Pallet Home Village in Georgetown celebrates ribbon cutting, $2.4M ARPA funding infusion
GEORGETOWN, Del. – State, Local, and federal officials Friday gathered to hold a ribbon cutting for the SpringBoard Collaborative’s Pallet Home village for the homeless in Georgetown.
The event marked 6 months of the center’s operation and highlighted the greenlighting of 2.4 million dollars in American Rescue Plan funding heading towards the center.
The funds were originally set aside to help the center open, but multiple delays saw the project turn to volunteers and alternate investment to launch.
The center offers homeless people the ability to have an address, attend wrap-around social services, and transition into more permanent work and housing.
Georgetown Mayor Bill West says the center is a success that needs more support to keep going.
“All 40 of them were occupied, I think there are 11 people that have permanent jobs, there’s seven that have gone out and got permanent housing, and there are numerous ones that are attending drug rehab and or alcohol rehab,” he said adding that the federal dollars will go towards creating a community center with a permanent kitchen, and offices for expanded social services.
“People are shipping birth certificates, disability, attending treatments, getting clean, and the two folks managing all of this it is not enough we need more,” West said.

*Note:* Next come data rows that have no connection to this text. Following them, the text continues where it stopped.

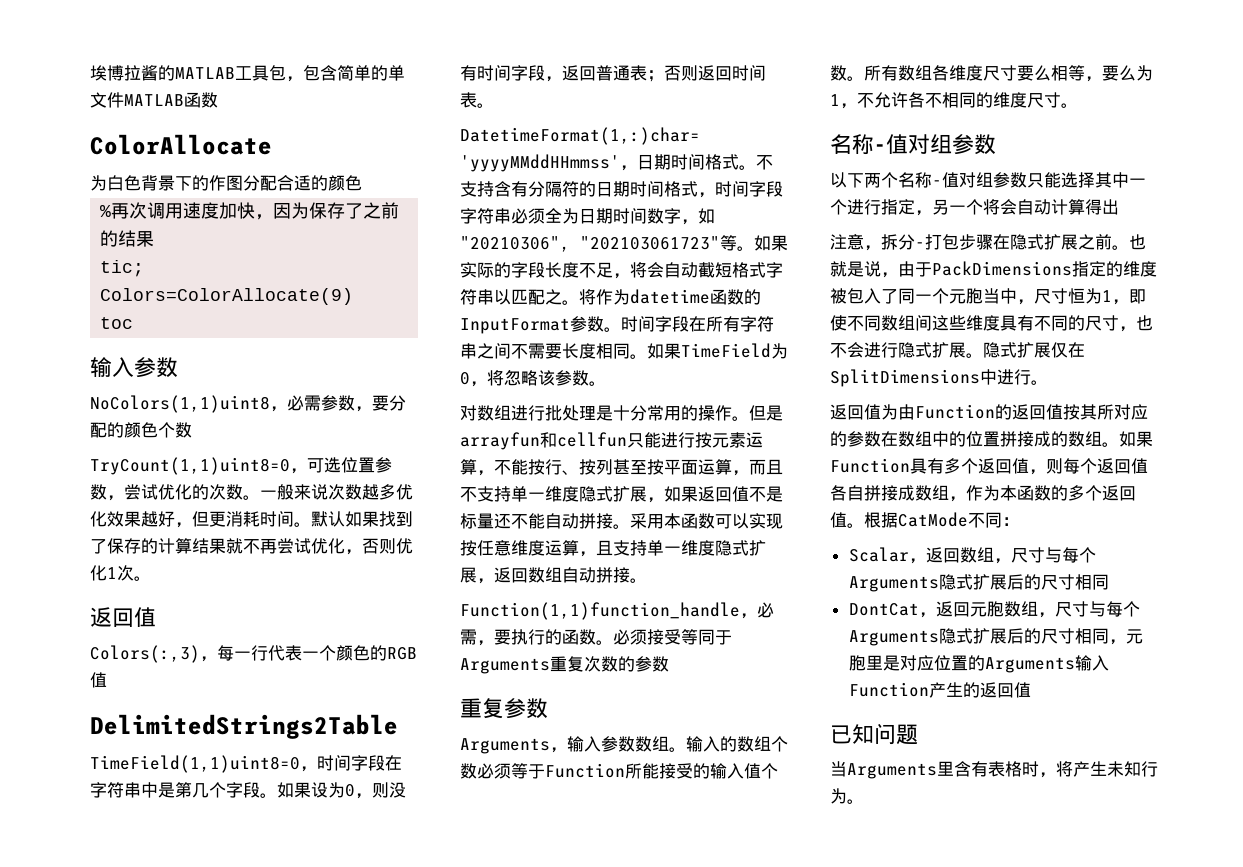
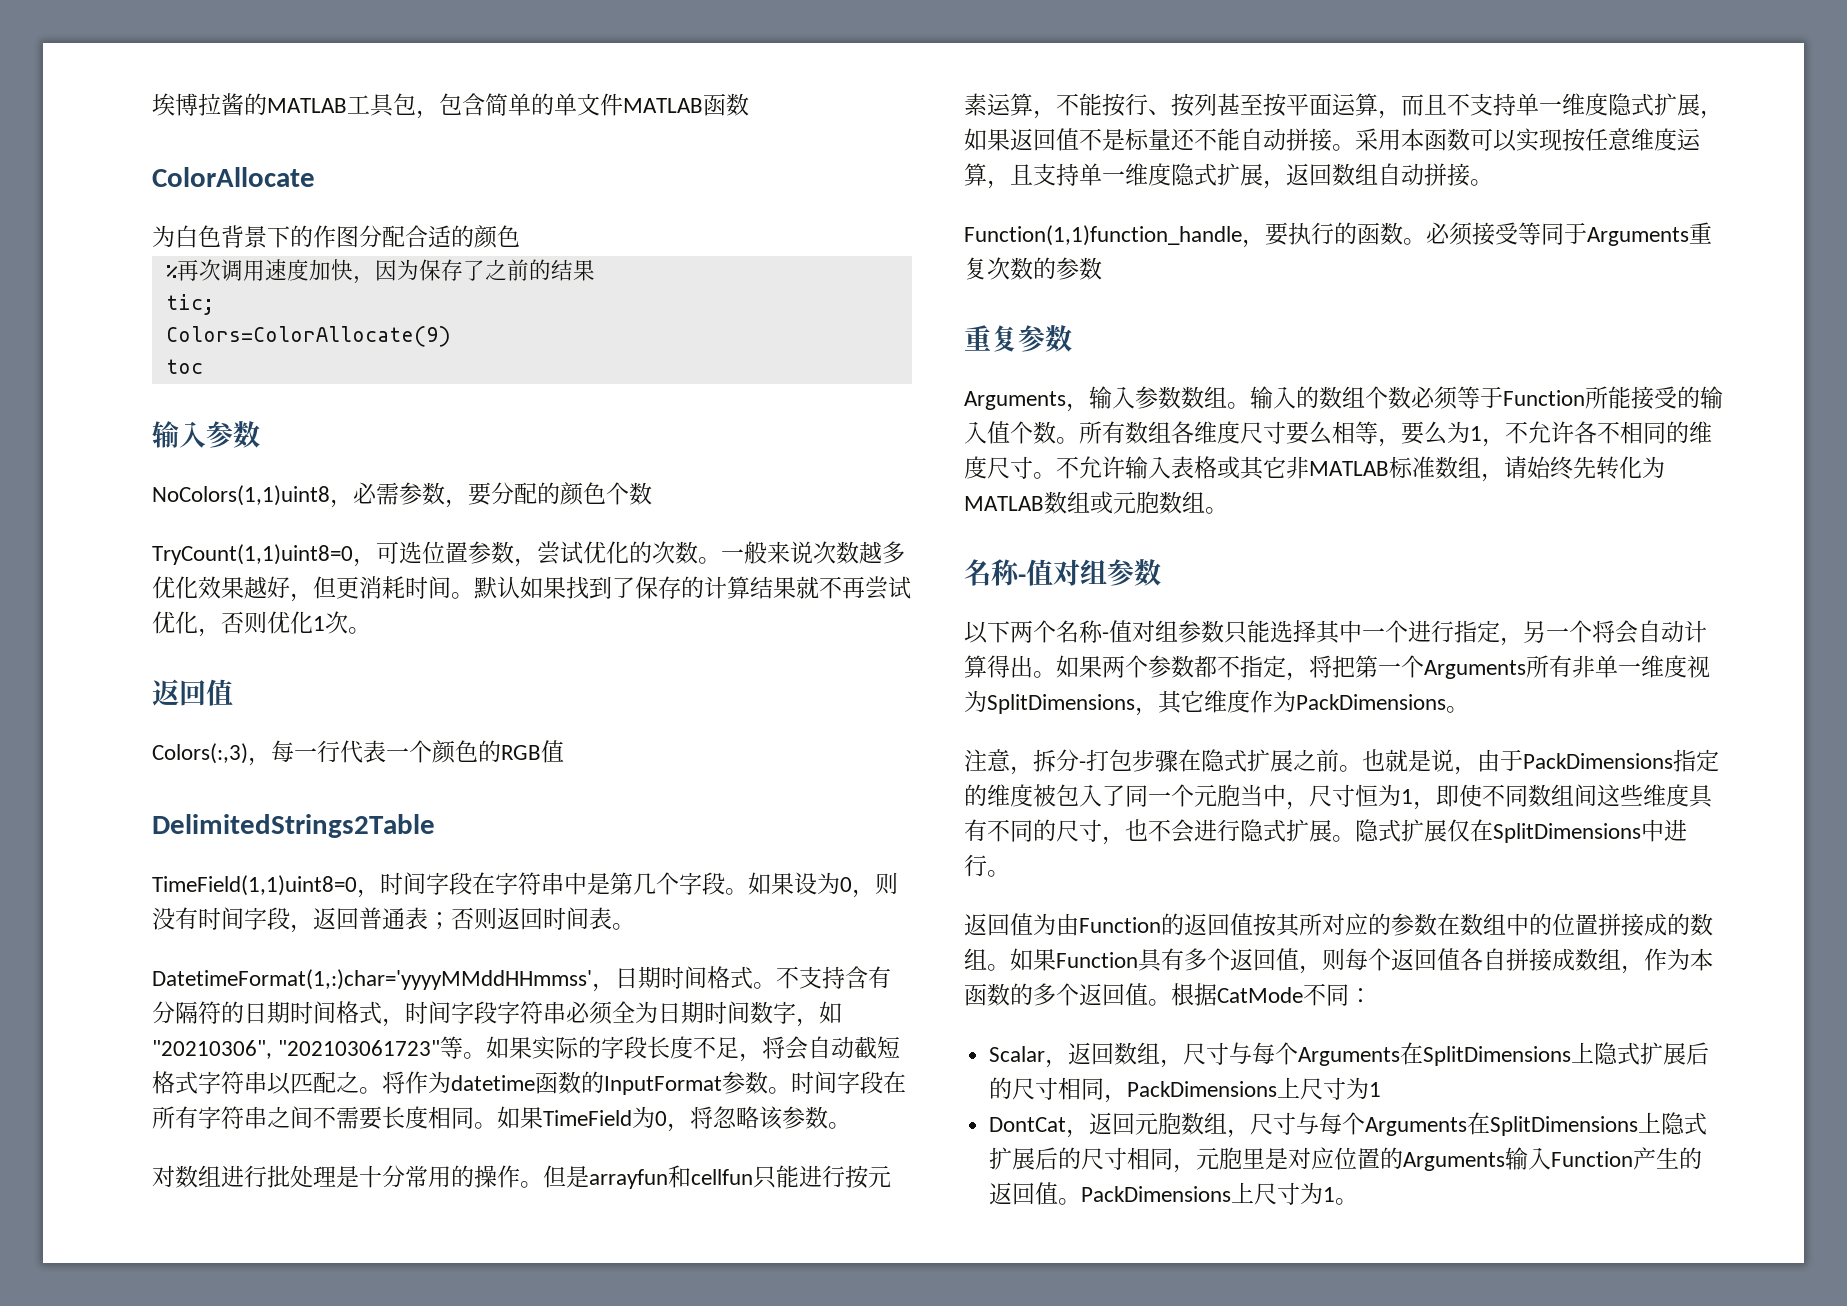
- Function(1,1)function_handle，必需，要执行的函数。
+ Function(1,1)function_handle，要执行的函数。
+ 不允许输入表格或其它非MATLAB标准数组，请始终先转化为MATLAB数组或元胞数组。
- 以下两个名称-值对组参数只能选择其中一个进行指定，另一个将会自动计算得出
+ 以下两个名称-值对组参数只能选择其中一个进行指定，另一个将会自动计算得出。如果两个参数都不指定，将把第一个Arguments所有非单一维度视为SplitDimensions，其它维度作为PackDimensions。
- Scalar，返回数组，尺寸与每个Arguments隐式扩展后的尺寸相同
+ Scalar，返回数组，尺寸与每个Arguments在SplitDimensions上隐式扩展后的尺寸相同，PackDimensions上尺寸为1
- DontCat，返回元胞数组，尺寸与每个Arguments隐式扩展后的尺寸相同，元胞里是对应位置的Arguments输入Function产生的返回值
- 已知问题
- 当Arguments里含有表格时，将产生未知行为。
+ DontCat，返回元胞数组，尺寸与每个Arguments在SplitDimensions上隐式扩展后的尺寸相同，元胞里是对应位置的Arguments输入Function产生的返回值。PackDimensions上尺寸为1。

The funding is making its way to the site thanks to efforts from Delaware’s congressional delegation.
Senator Chris Coons spoke with some of the residents and says it’s a model for how to fix homelessness in the nation.
“If the folks who are here are all in one place and able to get housing, counseling, occupational counseling, health care, and support, instead of being scattered all throughout this community, it actually costs less in taxpayer dollars to provide the same level of support,” he said.
He tells us he spoke with residents at the facility, many of them veterans, and called helping them a moral imperative for the state.
“I was talking to a Navy veteran who’s been homeless in this community for some time and for whom this is her first safe, sanitary, decent, accessible home if we can’t house our veterans, who can we say that we are meeting our moral obligation to house,” he said.
According to state officials, the day was also highlighting Delaware’s push for functional zero homelessness, which is defined by homelessness being rare, brief, and non-recurring in the state.
Mayor West tells 47ABC that the Mayor of Milford has committed to achieving a similar vision in his town, as well as multiple out-of-state agencies touring the site to see how it could be replicated in their communities.
“We have set the precedent of what one should look like and how it should be controlled,” he said.